Rezension

Kretische Seilschaften

Kretische Feindschaft - Nikos Milonás

Kretische Feindschaft
von Nikos Milonás

Bewertet mit 3 Sternen

Mehr Familiengeschichte als Krimi, lässt sich angenehm lesen, ist aber nur mäßig spannend, eher eine ruhige Urlaubslektüre

Der Polizist Michaelis wohnt mit über 30 Jahren noch bei seinen Eltern im alten Kinderzimmer. Er ist dort glücklich, ohne Familie geht es nicht auf Kreta. Seine Eltern führen mit seinem älteren Bruder das Familienlokal. Das gute Essen dort ist immer mal wieder Thema und so wurde unser Speiseplan während der Lektüre deutlich mit griechischen Elementen angereichert. Eine nette Inspiration am Rande.

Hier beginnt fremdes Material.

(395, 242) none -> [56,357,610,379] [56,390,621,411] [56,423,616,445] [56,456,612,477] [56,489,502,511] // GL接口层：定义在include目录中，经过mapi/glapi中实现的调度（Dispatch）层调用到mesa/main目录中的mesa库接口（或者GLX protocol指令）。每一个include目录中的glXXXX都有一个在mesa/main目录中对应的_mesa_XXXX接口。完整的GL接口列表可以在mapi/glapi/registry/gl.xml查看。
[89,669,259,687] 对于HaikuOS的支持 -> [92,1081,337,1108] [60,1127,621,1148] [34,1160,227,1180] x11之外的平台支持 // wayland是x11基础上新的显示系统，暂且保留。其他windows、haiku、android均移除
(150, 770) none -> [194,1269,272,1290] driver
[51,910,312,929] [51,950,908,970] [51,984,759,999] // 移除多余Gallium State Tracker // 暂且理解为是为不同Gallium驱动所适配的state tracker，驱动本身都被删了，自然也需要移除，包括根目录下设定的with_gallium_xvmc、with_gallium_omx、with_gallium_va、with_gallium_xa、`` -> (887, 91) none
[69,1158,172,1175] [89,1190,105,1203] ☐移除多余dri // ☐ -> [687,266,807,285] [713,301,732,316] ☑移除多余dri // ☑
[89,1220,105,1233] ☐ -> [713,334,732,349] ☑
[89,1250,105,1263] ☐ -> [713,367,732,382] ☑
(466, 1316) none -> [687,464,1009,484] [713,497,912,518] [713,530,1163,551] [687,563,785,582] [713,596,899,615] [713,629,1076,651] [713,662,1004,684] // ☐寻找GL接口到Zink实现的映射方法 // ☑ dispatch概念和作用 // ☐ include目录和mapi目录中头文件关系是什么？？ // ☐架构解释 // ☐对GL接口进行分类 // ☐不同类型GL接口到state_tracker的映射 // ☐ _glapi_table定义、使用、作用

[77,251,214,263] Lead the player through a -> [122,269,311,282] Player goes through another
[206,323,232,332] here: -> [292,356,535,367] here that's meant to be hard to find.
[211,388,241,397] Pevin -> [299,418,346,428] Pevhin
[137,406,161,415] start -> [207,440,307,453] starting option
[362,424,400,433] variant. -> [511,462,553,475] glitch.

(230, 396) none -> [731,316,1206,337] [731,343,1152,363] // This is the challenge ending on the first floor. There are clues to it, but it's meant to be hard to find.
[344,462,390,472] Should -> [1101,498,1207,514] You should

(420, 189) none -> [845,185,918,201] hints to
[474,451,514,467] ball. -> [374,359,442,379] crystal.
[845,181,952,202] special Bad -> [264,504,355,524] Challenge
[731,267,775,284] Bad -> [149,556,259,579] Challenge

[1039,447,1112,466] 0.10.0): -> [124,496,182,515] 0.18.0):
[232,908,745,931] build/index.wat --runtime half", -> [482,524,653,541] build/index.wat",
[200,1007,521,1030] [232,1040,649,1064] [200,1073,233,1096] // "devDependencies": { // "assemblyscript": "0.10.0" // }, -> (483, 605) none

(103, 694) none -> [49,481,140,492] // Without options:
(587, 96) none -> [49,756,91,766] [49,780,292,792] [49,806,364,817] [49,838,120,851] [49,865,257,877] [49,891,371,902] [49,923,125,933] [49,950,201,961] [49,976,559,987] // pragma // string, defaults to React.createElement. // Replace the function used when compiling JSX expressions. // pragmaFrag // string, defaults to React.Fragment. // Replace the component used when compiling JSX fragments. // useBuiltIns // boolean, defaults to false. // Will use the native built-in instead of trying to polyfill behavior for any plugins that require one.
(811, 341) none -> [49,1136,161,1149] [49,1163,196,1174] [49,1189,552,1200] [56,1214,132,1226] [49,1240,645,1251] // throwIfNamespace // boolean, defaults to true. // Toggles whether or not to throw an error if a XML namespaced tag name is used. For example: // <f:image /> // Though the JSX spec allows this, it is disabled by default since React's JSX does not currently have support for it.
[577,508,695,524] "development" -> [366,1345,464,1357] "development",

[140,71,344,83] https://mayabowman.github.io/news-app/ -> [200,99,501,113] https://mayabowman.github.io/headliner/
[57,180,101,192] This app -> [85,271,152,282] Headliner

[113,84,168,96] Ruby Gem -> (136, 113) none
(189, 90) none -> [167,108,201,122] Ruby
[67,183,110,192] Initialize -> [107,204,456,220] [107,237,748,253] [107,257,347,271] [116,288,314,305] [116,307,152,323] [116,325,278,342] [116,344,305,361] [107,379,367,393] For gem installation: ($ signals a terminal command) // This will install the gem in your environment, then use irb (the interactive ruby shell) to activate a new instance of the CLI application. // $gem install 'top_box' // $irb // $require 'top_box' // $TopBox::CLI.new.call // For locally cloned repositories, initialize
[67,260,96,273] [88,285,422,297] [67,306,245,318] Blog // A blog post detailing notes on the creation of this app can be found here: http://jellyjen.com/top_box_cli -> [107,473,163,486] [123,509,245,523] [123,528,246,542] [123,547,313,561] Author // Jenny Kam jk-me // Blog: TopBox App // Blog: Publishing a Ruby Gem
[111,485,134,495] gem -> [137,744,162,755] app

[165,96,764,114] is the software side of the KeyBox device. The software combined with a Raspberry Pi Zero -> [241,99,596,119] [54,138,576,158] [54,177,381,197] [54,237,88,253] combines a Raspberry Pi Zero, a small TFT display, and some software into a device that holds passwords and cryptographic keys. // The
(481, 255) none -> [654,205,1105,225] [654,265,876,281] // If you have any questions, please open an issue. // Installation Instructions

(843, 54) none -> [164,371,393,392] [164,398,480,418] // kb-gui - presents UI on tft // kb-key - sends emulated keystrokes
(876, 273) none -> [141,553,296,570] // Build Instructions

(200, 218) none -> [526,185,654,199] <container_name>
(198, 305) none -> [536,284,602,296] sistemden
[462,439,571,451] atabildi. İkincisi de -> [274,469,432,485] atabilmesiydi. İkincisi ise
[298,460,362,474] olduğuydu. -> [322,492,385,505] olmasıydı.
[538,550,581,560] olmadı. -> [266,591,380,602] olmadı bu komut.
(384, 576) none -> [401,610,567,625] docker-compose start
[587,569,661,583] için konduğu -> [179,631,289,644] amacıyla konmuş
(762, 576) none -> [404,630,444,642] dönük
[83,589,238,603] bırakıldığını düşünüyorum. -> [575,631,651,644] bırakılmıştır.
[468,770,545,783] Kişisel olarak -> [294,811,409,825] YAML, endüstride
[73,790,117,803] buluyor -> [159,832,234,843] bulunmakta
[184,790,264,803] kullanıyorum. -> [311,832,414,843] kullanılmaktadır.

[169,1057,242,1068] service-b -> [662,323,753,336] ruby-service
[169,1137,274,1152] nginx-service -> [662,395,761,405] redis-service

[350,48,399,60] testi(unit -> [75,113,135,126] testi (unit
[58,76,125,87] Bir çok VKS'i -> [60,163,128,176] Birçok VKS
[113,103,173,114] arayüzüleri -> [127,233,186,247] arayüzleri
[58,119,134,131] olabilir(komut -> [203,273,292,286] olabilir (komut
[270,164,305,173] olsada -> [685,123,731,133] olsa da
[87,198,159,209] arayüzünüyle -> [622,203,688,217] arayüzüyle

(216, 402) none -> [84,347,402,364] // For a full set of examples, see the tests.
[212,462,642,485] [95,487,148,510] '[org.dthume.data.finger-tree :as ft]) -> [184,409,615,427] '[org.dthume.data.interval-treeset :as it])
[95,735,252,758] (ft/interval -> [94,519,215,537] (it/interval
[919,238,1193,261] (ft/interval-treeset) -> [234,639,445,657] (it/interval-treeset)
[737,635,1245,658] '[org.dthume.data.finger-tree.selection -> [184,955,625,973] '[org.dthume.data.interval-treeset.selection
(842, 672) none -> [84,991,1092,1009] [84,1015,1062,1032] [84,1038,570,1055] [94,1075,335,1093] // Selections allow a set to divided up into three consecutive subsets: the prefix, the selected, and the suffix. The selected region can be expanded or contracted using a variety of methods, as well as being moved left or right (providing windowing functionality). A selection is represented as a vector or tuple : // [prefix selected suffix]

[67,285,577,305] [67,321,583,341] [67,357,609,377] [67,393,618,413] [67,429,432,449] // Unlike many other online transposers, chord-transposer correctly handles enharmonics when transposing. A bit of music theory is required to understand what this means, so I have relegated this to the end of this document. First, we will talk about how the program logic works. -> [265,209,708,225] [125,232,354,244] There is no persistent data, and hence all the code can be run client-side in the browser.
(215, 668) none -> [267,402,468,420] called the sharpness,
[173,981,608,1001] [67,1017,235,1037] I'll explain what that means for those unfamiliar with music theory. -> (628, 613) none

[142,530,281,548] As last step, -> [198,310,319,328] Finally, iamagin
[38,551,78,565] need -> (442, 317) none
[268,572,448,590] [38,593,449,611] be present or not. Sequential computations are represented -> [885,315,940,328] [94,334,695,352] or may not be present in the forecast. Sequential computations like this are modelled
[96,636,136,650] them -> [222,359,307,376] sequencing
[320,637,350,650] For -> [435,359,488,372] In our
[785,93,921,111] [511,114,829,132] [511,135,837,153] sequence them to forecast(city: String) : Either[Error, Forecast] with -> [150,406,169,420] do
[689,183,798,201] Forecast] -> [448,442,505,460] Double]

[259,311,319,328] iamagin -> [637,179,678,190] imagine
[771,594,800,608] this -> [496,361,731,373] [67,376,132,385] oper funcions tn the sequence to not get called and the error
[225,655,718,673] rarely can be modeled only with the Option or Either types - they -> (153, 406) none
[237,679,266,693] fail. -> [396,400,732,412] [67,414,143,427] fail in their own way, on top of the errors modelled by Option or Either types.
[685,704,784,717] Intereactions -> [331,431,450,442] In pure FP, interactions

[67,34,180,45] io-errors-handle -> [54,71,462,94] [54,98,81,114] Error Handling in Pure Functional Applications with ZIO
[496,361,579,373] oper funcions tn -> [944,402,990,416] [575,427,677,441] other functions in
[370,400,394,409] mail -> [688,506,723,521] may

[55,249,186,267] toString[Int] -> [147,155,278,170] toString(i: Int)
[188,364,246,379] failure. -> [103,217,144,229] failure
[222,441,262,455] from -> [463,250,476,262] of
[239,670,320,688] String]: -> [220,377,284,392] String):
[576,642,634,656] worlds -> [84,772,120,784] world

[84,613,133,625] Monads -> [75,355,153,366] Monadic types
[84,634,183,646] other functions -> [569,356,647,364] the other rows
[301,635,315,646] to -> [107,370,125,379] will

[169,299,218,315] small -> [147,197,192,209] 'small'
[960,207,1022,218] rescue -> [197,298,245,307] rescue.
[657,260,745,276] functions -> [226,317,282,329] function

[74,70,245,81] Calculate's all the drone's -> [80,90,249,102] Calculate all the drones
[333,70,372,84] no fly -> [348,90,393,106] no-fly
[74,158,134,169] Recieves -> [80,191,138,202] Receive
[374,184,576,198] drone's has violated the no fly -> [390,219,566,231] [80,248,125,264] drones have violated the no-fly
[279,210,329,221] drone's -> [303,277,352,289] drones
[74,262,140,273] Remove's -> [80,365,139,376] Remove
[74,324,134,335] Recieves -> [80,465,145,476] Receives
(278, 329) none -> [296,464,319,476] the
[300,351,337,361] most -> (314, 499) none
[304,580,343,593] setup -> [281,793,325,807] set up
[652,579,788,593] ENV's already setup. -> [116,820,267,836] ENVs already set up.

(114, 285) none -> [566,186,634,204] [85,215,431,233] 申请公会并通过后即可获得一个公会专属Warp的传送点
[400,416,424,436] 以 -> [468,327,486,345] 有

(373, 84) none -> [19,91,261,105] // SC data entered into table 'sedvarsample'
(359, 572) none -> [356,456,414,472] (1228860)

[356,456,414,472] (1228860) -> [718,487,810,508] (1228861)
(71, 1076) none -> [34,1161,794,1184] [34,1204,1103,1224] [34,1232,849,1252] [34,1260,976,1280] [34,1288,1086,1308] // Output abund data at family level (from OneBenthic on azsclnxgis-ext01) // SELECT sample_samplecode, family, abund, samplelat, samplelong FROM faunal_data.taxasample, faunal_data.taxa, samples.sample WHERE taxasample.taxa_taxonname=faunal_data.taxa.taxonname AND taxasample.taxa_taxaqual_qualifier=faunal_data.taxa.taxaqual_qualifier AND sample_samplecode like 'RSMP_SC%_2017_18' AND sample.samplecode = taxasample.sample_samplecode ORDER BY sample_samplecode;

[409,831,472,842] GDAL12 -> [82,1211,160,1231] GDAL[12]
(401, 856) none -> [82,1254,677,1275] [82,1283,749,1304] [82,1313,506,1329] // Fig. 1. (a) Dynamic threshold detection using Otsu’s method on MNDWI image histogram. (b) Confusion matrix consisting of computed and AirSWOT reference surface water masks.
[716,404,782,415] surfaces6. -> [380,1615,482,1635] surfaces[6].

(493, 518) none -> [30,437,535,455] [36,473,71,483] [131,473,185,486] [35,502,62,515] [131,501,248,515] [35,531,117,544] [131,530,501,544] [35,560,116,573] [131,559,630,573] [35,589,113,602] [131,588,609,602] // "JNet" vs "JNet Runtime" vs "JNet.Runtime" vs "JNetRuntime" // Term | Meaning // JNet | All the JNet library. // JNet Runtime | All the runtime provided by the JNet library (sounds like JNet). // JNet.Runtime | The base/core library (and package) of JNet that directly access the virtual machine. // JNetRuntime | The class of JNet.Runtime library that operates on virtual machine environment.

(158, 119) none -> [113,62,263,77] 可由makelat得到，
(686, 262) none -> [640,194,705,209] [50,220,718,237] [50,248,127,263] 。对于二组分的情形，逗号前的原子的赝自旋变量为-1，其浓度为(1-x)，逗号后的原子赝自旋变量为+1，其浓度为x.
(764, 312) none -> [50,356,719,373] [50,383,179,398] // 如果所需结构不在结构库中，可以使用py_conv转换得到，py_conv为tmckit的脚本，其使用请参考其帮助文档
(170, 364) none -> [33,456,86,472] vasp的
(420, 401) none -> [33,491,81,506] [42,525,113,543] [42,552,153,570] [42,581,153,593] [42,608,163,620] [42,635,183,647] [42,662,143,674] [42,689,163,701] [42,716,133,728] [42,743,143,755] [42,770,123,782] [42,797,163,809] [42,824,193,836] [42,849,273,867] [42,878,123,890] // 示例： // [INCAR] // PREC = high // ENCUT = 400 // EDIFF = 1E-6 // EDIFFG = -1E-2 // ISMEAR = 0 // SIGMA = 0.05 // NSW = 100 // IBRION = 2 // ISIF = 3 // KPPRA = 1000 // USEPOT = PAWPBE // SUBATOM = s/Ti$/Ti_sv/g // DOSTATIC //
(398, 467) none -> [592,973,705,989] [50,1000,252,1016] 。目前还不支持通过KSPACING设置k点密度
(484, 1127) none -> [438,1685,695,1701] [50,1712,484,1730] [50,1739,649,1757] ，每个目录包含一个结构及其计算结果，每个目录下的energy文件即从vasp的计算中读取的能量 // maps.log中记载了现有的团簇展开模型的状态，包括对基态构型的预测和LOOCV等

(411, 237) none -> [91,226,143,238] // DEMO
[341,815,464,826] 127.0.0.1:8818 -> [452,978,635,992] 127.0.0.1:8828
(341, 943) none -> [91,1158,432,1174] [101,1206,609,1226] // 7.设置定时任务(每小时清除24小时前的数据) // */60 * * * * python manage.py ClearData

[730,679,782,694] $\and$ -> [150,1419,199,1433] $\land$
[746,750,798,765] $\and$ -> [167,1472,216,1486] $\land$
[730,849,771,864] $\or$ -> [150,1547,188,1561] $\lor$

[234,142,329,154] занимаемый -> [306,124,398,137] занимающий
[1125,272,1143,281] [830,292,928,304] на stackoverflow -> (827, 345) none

Michaelis ist mit einer deutschen Doktorantin liiert, die ihn regelmäßig besucht und von seiner Familie heißgeliebt wird. Obwohl sie diese Zuneigung erwidert, fällt ihr das Leben und Arbeiten in dem kleine Kinderzimmer schwer. Die eigene Wohnung wird noch umgebaut, das dauert ärgerlicherweise. Die Familiengeschichte und Einmischungen in die Beziehungen untereinander nehmen viel Raum ein in diesem Buch.

Zusätzlich gibt es auch noch einen Kriminalfall: Der Bürgermeister des Nachbarortes ist verschwunden und wird kurz darauf tot in seinem Auto aufgefunden, er ist über die Klippen gestürzt. Ob es sich um einen Unfall oder einen Mord handelte, kann nicht mehr festgestellt werden, denn die Kollegen haben bereits den Abtransport der Leiche veranlasst und keine Tatortsicherung vorgenommen, Fotos gibt es auch keine. Michaelis ist misstrauisch, um so mehr als "von oben" strikte Anweisung kommt alles so auf sich beruhen zu lassen. Er hadert noch mit sich, ob er diese Anweisung tatsächlich beachten will, als es einen weiteren Toten gibt. 

Der Roman lässt sich gut lesen, angenehmer ruhiger Erzählstil,  hin und wieder lockert eine Prise Humor etwas auf. Die einzelnen Charaktere werden gut beschrieben, man kann sich alle Personen genau vorstellen. Die Familiengeschichte war mir jedoch etwas zu dominant und ausführlich. Der Kriminalfall  war nicht so gut aufgebaut und es gab einiges, was ich so nicht glauben konnte, sei es die Seilschaften und Beziehungen, die einfach Recht und Gesetz aushebeln konnten oder die Art und Weise der Ermittlungstätigkeiten. Wenn man auf kriminalistische Authentizität nicht so viel Wert legt und eine ruhige Unterhaltung ohne zu große Spannung, aber mit etwas kretischem Lokalkolorit sucht, kann man hier getrost zugreifen.